How to Split a String in Java

Introduction

Oftentimes, we are faced with a situation where we need to split a string at some specific character or substring, to derive some useful information from it.

For example, we might want to split a phone number on the country code or data imported from a CSV file.

In this article, we'll cover how to split a String in Java.

The split() Method (Without a Limit)

This method takes one String parameter, in regular expression (regex) format. This method splits the string around the matches of the given regular expression.

The syntax for this method is:

String[] split(String regex, int limit)

Where the regex parameter represents the delimiter, i.e. based on what we'll split our string. Keep in mind that this parameter doesn't need to be anything complicated, Java simply provides the option of using regular expressions.

For example, let's see how we can split this String into two separate names:

String myString = "Jane-Doe";
String[] splitString = myString.split("-");

We can simply use a character/substring instead of an actual regular expression. Of course, there are certain special characters in regex which we need to keep in mind, and escape them in case we want their literal value.

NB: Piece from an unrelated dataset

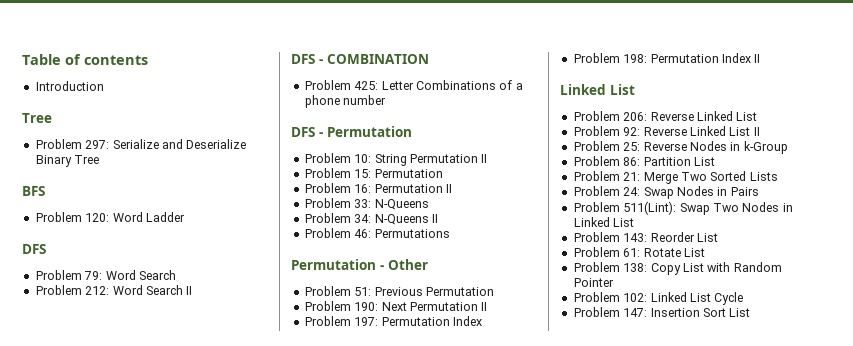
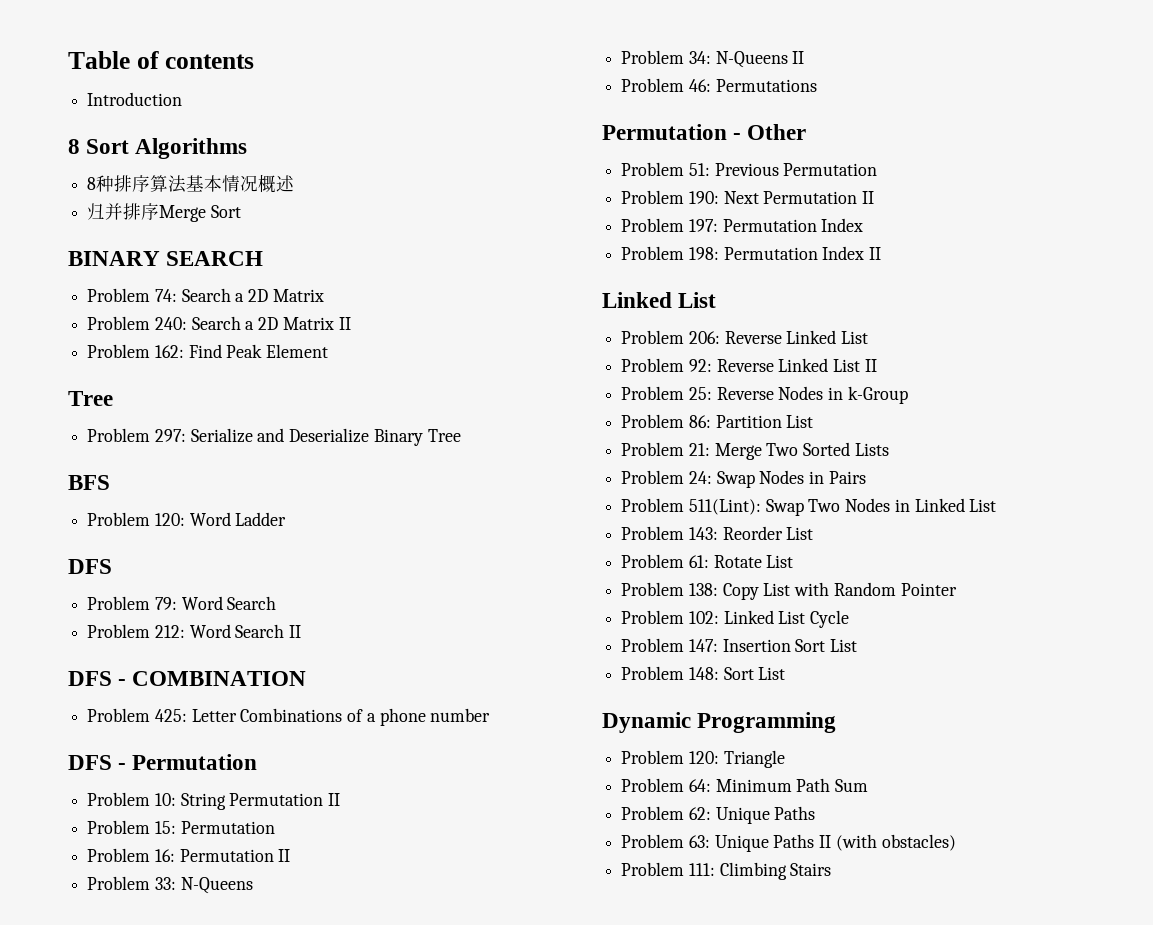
(104, 86) none -> [68,138,248,159] [87,174,295,193] [87,203,241,222] [68,251,264,266] [87,288,324,302] [87,316,351,330] [87,344,329,358] // 8 Sort Algorithms // 8种排序算法基本情况概述 // 归并排序Merge Sort // BINARY SEARCH // Problem 74: Search a 2D Matrix // Problem 240: Search a 2D Matrix II // Problem 162: Find Peak Element
(751, 312) none -> [621,666,786,680] [602,712,837,733] [621,750,785,768] [621,778,869,792] [621,806,816,824] [621,834,956,852] [621,862,832,880] // Problem 148: Sort List // Dynamic Programming // Problem 120: Triangle // Problem 64: Minimum Path Sum // Problem 62: Unique Paths // Problem 63: Unique Paths II (with obstacles) // Problem 111: Climbing Stairs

Once the string is split, the result is returned as an array of Strings. Strings in the returned array appear in the same order as in the original string.

The results are packed in the String array. To retrieve the separate names, we can access each element:

System.out.println(splitString[0]);
System.out.println(splitString[1]);

This results in:

Jane
Doe

Keep in mind, this method will split the string on all occurrences of the delimiter. For example, we can have a CSV formatted input:

String myString = "Jane,21,Employed,Software Engineer";
String[] splitString = myString.split(",");

for (String s : splitString) {
    System.out.println(s);
}

This results in:

Jane
21
Employed
Software Engineer

Java split() Method (With a Limit)

Here, the method takes on two parameters, one being the previously discussed regex, and the other being an integer value, denoting the limit. The limit parameter is used to decide how many times we want to split the string.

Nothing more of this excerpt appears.